With so much happening in the world in general, and within the LGBTQ+ community specifically, I felt like my own views need to be re-expressed. I support the LGBTQ+ community. I disagree with any societal or legal attempt to diminish it and anyone who identifies with that community. I have friends who are bi, asexual, pansexual, and gay. I have some wonderful lesbian friends. I don't even know how many LGBTQ+ students I've taught over the years, but I hope they will know that I'm happy that they are who they are.

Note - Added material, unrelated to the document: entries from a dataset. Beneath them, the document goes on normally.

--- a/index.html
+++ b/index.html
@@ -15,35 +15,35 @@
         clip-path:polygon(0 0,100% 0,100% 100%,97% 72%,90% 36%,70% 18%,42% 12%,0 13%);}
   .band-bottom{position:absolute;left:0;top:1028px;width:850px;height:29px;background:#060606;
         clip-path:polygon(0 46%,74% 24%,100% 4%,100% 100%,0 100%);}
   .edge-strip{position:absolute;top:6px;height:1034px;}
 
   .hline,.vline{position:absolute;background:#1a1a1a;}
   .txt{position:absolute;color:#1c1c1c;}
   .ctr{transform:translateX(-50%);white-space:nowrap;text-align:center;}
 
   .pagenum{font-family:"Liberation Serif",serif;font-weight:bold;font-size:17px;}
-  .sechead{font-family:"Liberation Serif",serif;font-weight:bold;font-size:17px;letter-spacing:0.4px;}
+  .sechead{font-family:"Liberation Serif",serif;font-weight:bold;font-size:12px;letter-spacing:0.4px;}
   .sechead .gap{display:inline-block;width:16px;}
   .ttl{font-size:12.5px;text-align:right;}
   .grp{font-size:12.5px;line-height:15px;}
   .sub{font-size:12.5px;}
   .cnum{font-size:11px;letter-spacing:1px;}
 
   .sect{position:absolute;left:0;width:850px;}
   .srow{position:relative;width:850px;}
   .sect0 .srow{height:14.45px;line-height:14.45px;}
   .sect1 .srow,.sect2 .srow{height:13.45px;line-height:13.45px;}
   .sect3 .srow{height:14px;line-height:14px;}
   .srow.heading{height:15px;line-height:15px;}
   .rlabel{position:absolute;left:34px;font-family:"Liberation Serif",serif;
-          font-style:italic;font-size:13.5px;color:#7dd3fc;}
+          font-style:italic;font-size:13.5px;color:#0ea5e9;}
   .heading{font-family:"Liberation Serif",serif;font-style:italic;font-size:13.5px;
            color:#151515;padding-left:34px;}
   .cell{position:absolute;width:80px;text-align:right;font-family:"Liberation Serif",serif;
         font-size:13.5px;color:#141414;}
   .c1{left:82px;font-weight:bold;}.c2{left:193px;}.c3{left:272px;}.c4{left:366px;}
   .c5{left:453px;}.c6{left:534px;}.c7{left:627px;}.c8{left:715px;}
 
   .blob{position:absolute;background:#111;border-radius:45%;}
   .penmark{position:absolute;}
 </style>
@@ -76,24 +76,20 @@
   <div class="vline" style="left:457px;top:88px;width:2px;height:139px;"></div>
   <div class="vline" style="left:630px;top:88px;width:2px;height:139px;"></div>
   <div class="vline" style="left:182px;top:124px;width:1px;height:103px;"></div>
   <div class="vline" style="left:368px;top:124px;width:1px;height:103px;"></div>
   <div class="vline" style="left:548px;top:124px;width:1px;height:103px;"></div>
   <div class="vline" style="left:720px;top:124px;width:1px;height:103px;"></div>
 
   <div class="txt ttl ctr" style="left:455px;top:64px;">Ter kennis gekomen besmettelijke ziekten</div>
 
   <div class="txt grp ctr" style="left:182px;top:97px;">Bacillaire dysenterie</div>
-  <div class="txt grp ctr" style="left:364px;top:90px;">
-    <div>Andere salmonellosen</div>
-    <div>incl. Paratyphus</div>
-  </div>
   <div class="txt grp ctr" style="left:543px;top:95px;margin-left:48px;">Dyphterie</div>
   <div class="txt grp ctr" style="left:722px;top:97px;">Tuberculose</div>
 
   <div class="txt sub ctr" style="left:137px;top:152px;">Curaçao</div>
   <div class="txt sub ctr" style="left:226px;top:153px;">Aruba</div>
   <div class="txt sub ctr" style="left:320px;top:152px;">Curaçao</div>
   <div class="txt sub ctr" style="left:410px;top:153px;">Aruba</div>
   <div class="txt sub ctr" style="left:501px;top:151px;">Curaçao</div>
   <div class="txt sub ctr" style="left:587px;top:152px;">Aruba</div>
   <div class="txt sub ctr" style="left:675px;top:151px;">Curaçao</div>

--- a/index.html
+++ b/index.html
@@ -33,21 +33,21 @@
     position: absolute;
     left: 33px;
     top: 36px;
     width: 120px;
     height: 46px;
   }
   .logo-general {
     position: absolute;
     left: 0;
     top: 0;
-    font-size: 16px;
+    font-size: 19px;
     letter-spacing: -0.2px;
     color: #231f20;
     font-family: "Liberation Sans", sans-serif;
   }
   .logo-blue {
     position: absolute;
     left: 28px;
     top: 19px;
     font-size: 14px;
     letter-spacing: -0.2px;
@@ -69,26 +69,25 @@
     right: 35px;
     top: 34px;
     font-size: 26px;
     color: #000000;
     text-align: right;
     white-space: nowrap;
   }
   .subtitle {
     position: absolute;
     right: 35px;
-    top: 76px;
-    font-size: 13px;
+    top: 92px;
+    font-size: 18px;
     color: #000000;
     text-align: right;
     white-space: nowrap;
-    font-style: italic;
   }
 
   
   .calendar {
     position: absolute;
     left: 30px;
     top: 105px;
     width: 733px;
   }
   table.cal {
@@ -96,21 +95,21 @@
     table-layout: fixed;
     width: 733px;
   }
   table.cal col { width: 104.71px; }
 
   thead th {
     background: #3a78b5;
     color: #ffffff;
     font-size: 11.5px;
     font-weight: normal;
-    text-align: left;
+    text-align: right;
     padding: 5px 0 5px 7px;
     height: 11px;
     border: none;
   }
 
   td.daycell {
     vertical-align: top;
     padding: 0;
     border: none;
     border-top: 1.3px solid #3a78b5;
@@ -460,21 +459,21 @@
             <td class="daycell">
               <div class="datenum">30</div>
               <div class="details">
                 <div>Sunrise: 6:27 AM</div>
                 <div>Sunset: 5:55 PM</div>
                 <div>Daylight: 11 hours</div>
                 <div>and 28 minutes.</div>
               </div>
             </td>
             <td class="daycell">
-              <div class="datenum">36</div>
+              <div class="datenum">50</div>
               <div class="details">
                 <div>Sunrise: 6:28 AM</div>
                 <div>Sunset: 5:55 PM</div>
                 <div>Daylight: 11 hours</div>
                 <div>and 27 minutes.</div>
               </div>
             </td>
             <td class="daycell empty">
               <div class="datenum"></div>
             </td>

There's no reason to hate or discriminate against transgender people, and knowing that we have a trans in my school makes me proud and happy that there's a place for him/her (I don't know the preferred pronoun; haven't taught the student). 

I've pinned this as my first tweet on my Twitter profile because I think it matters: 

Gay people
Trans people
Godless people
Colored people
The most important word here is people,all deserving love & respect bc they're people 
My thinking has evolved, and I share this, in part, to hope that yours does, too.

----
* Can I just say that my mom is a wonderful person? I can't claim to know what she was thinking when she said that, or if I'm misremembering. I don't know what she feels now about homosexuality or anything in this essay. She helped to teach me compassion, empathy, love, and an awareness of others in a way that I'd be poorer without. I do not mean for this autobiographical sketch to paint my mother in any sort of negative light. In sum: I love my momma and I don't think she's homophobic.
** It'd be easy to say that "college turned me into a liberal". That is true, insofar as that label signifies something worth accepting. But gaining a new vocabulary to better describe the world was the gift of college for me: Realizing how broad the world was didn't come from classes attended six miles south of where I grew up. No, the pathway to my liberal politics and worldview came from my LDS mission. That was where I saw the way that the cracks in the system break human lives--I knew a doctor from Cuba, who had legally immigrated here, and was a janitor, raising her family on that pittance. I saw how poverty can grip minority communities, perpetuating a laissez faire Jim Crow, perpetuated by forced economic realities. The scriptural injunction to "mourn with those that mourn" (Mosiah 18:9) became real to me while I lived in Florida, trying to preach the Gospel of Jesus Christ. Indeed, it was the conservative stance against immigrants and immigration that created my first schism with conservativism. I regret to say that I voted for George W. Bush in '04, but I've never thoughtlessly voted since then, having learned my lesson. While I don't always agree with Harry Reid (and I'm most definitely not a Democrat), I find this quote of his emblematic: "I am a Democrat because I am a Mormon, not in spite of it."